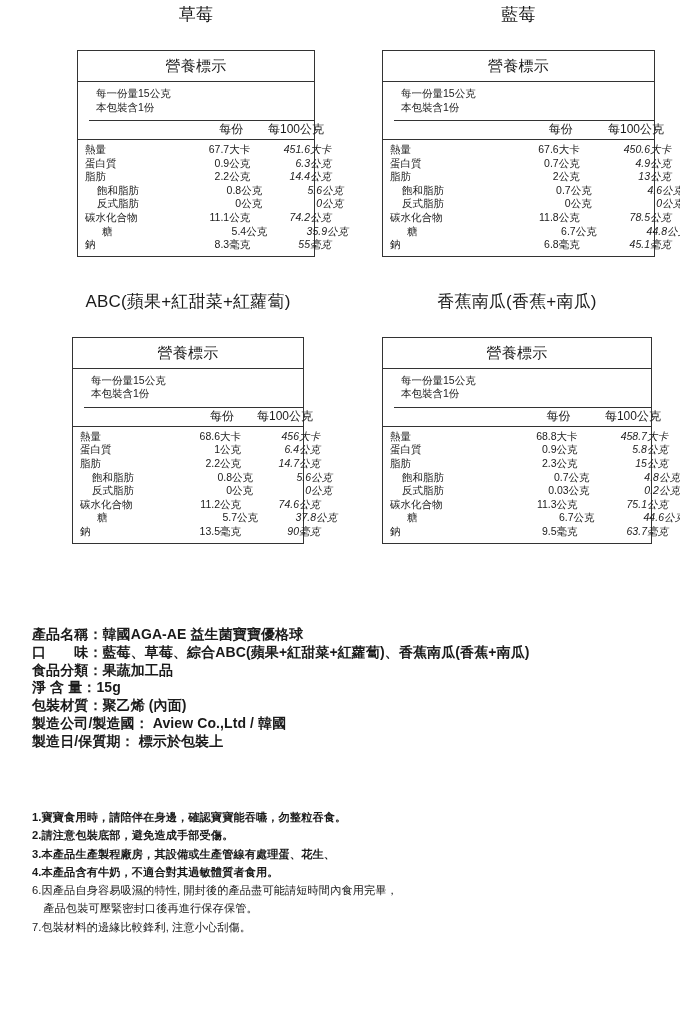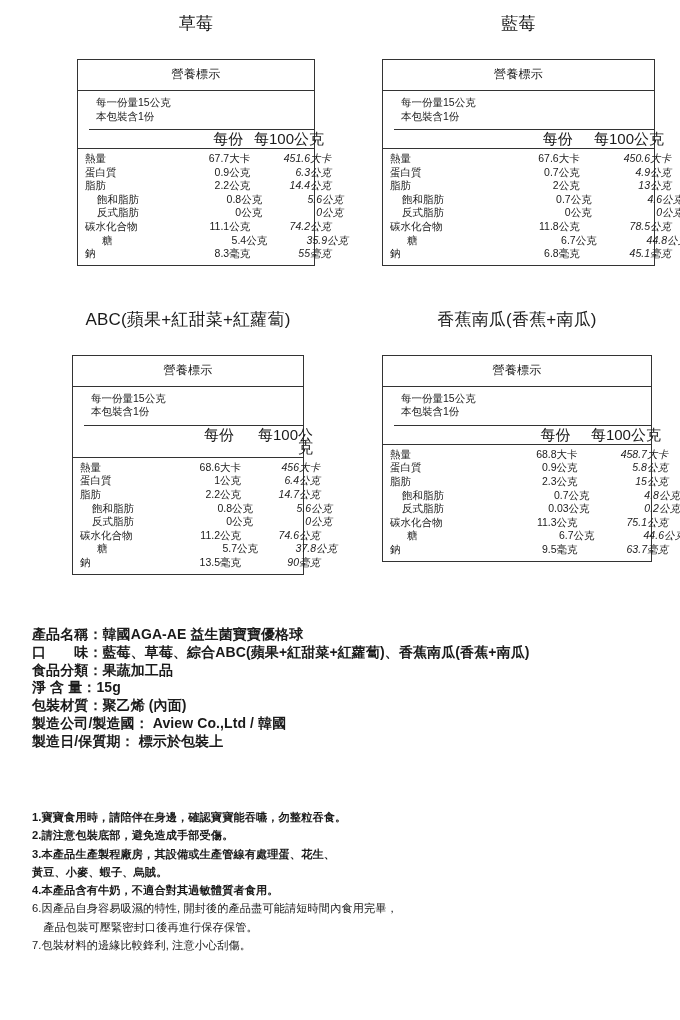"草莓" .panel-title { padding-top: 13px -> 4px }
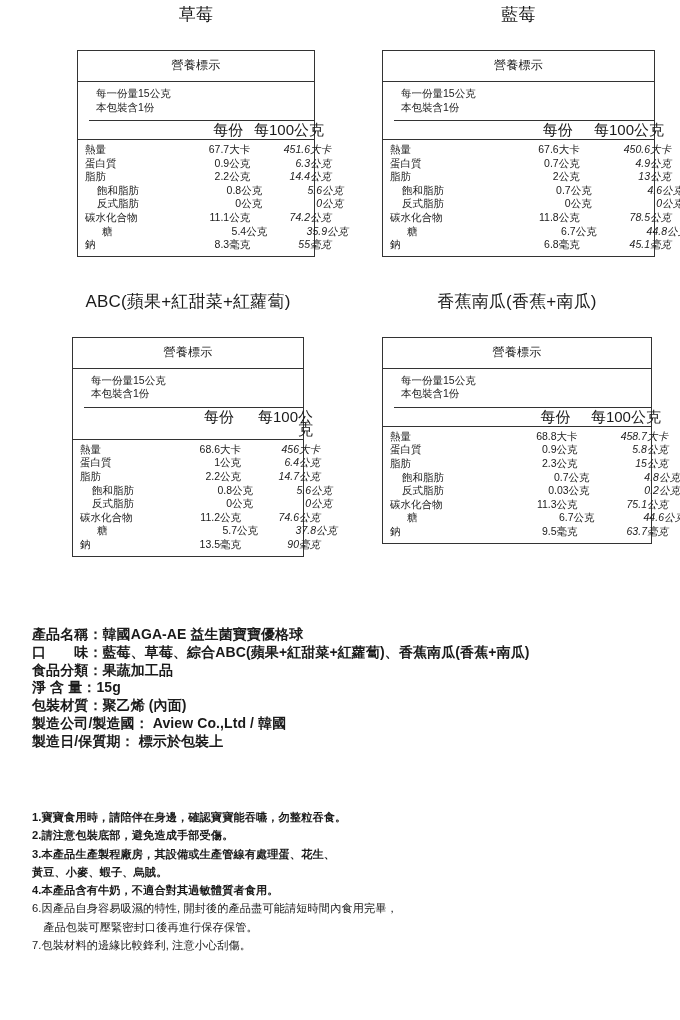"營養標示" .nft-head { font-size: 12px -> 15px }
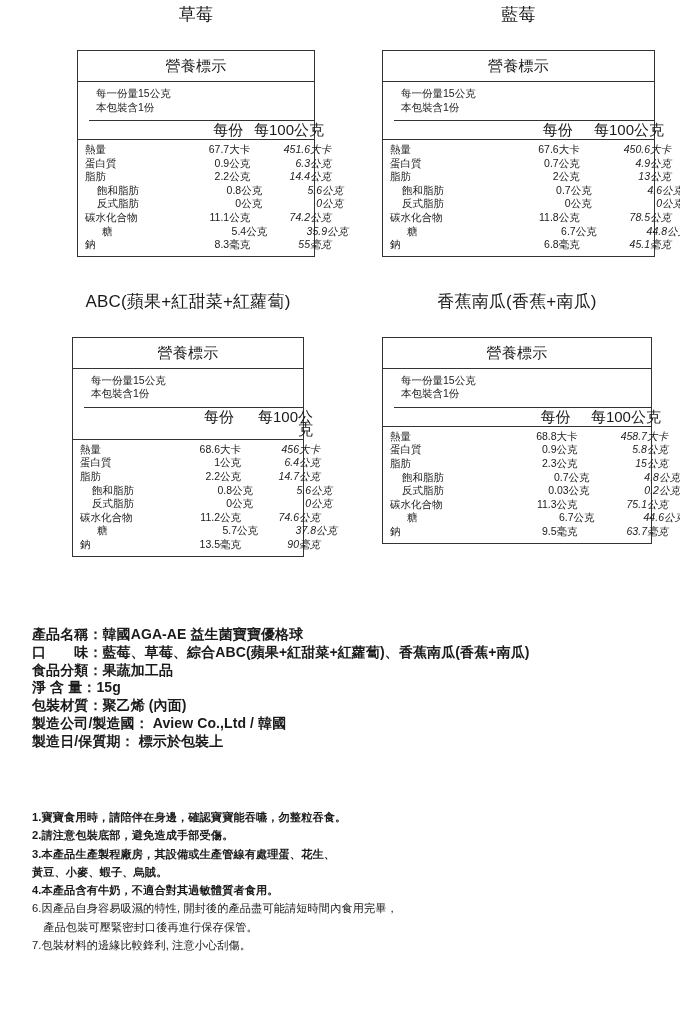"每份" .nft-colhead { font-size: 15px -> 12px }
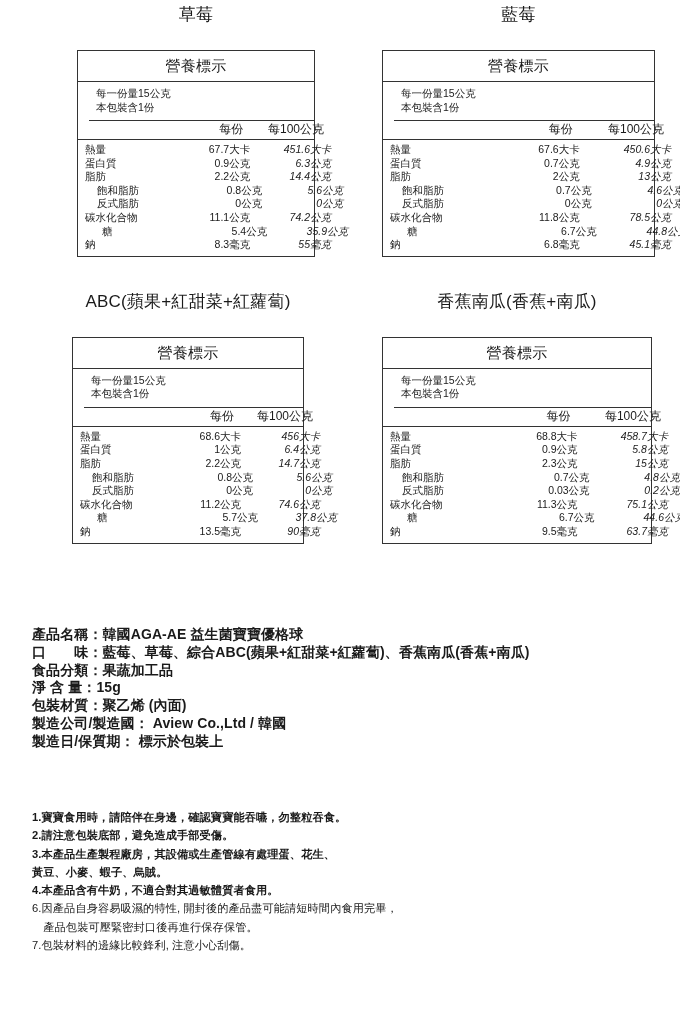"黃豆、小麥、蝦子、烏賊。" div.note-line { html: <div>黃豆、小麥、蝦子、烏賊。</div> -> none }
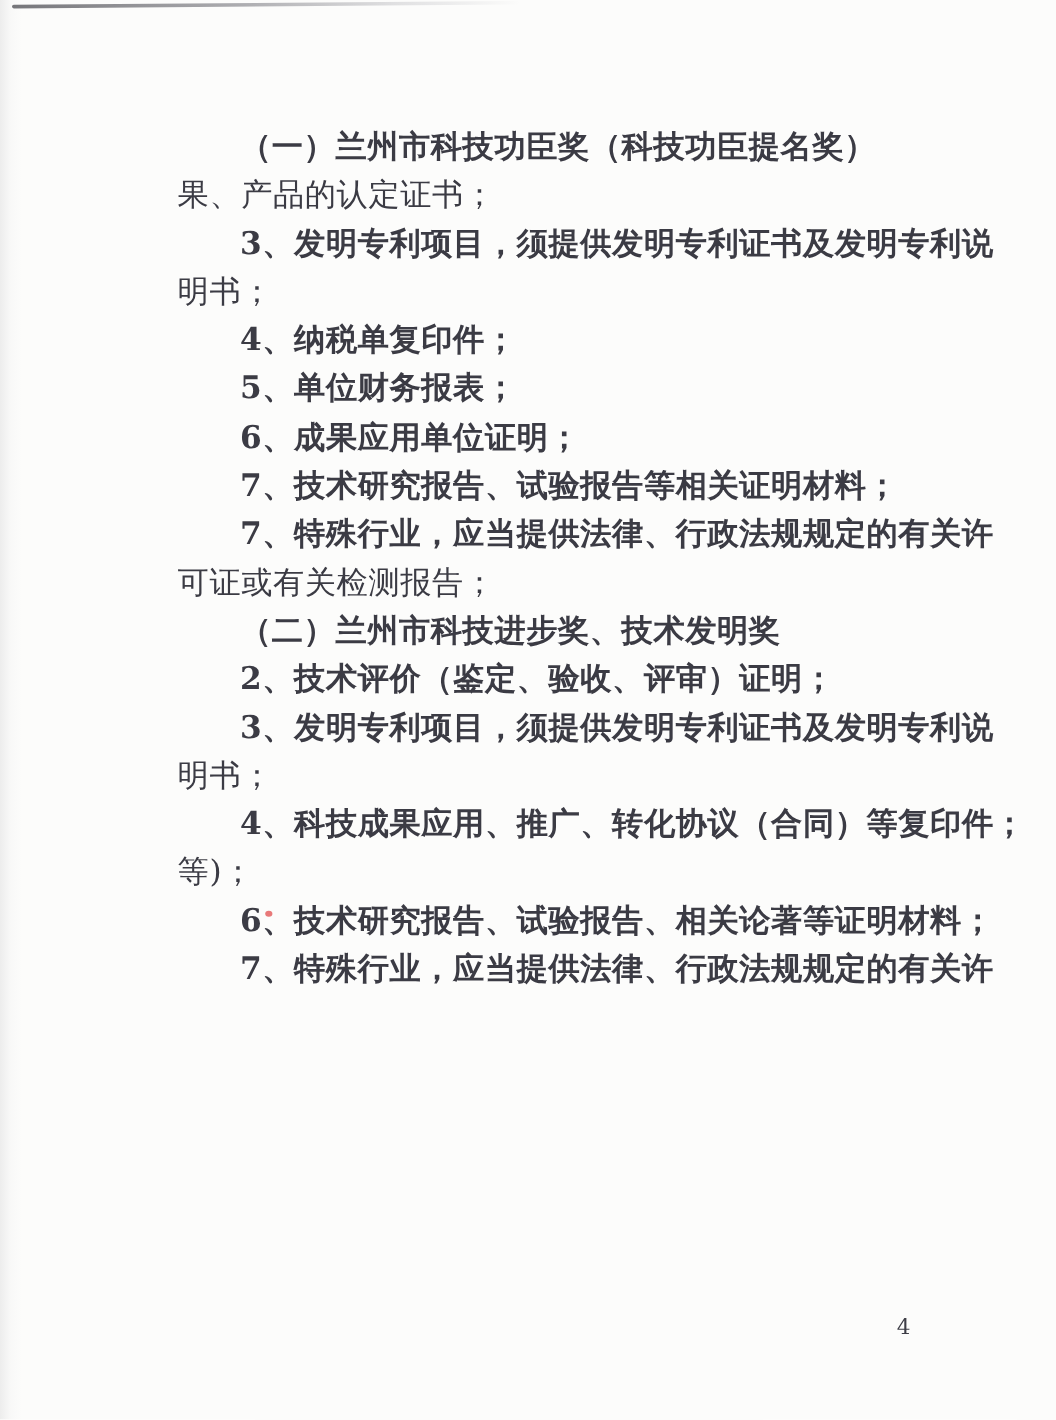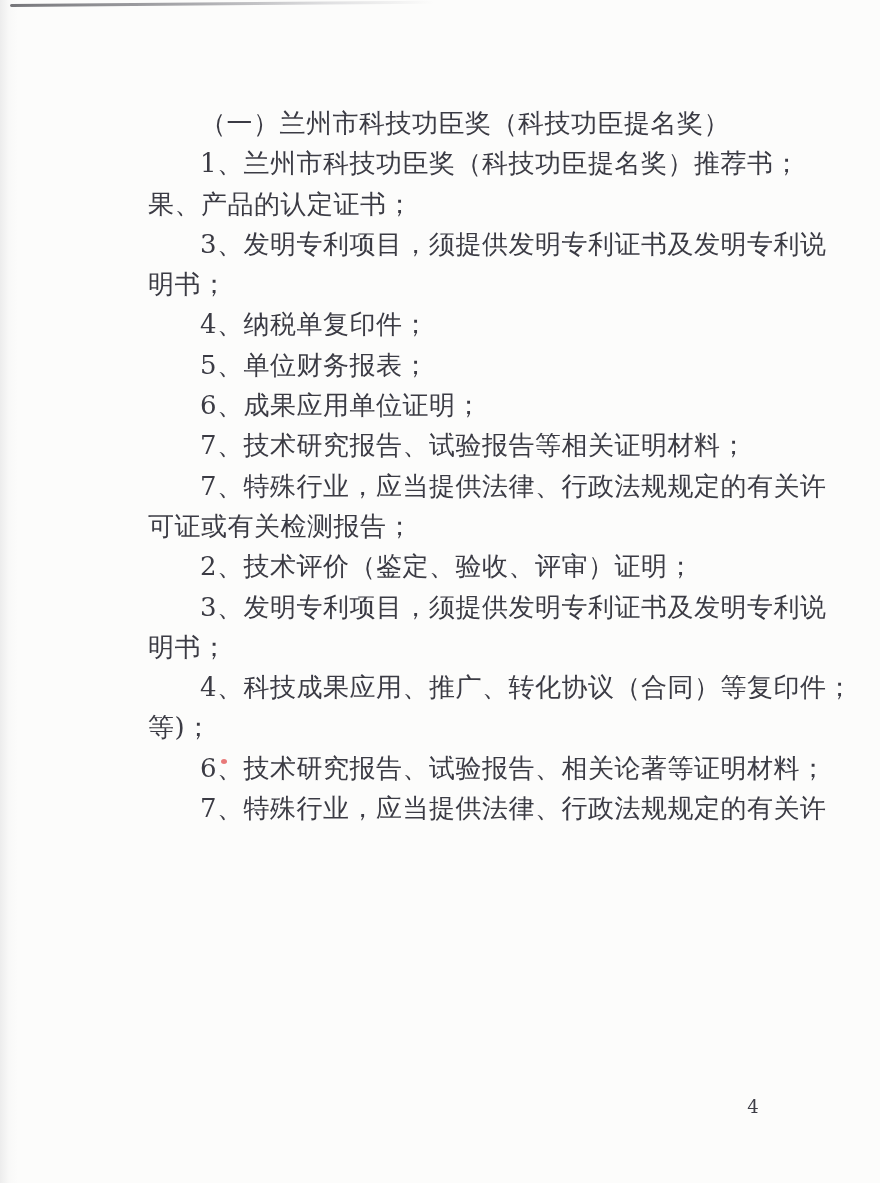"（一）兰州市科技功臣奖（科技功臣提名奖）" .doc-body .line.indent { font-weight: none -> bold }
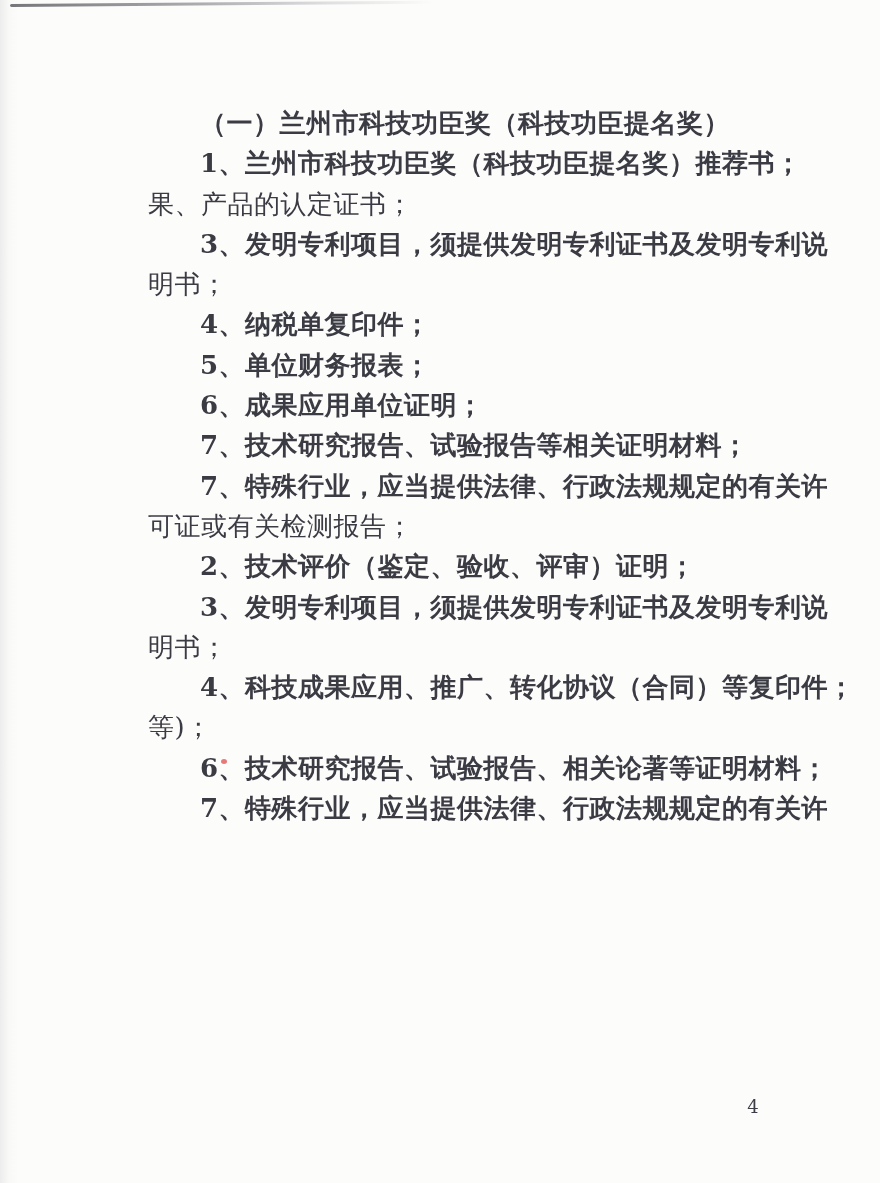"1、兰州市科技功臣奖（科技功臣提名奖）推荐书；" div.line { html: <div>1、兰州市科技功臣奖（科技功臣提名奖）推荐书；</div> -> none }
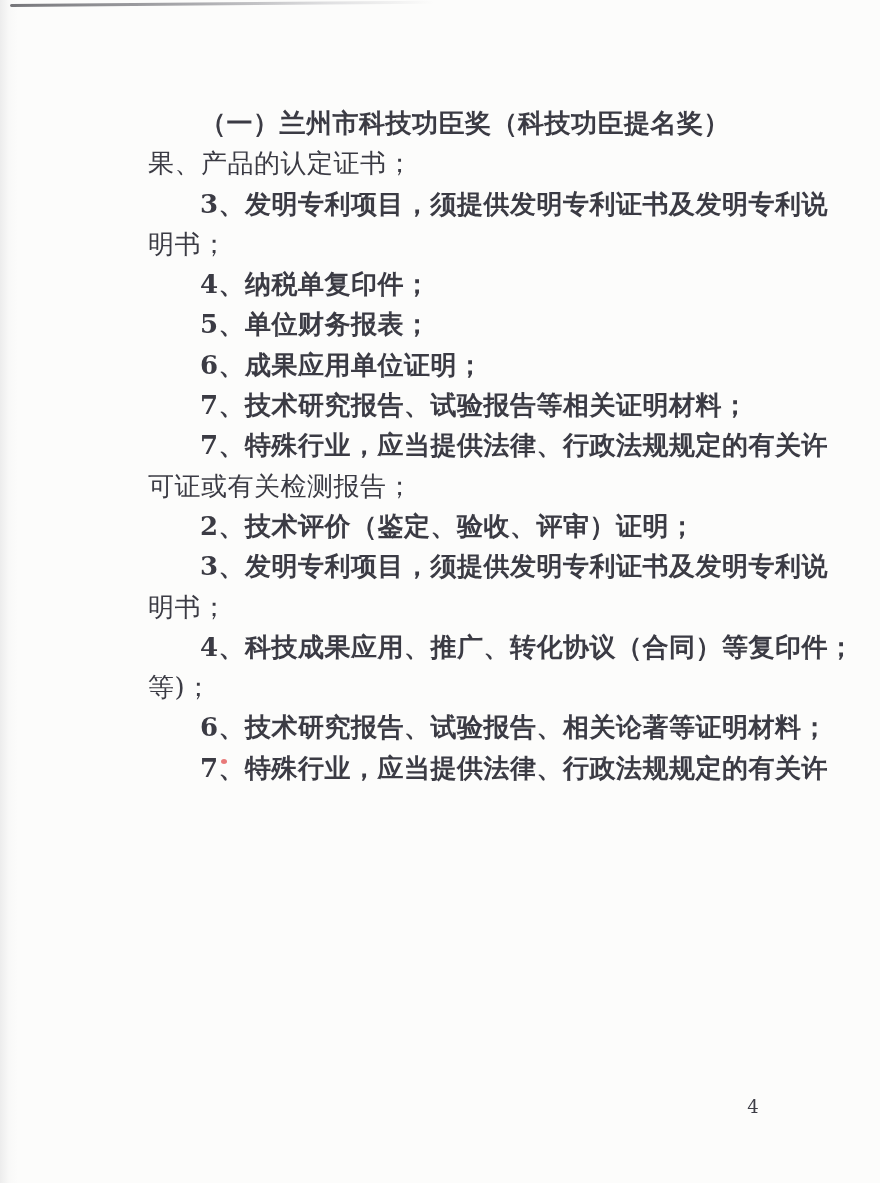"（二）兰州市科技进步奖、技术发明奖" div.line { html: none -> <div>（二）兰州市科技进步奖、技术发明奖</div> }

···

#### Problem:
Please repeat the listing precisely, excluding the pictures it contains.

#### Answer to this exercise:
"草莓" .panel-title { padding-top: 13px -> 4px }
"營養標示" .nft-head { font-size: 12px -> 15px }
"每份" .nft-colhead { font-size: 15px -> 12px }
"黃豆、小麥、蝦子、烏賊。" div.note-line { html: <div>黃豆、小麥、蝦子、烏賊。</div> -> none }
"（一）兰州市科技功臣奖（科技功臣提名奖）" .doc-body .line.indent { font-weight: none -> bold }
"1、兰州市科技功臣奖（科技功臣提名奖）推荐书；" div.line { html: <div>1、兰州市科技功臣奖（科技功臣提名奖）推荐书；</div> -> none }
"（二）兰州市科技进步奖、技术发明奖" div.line { html: none -> <div>（二）兰州市科技进步奖、技术发明奖</div> }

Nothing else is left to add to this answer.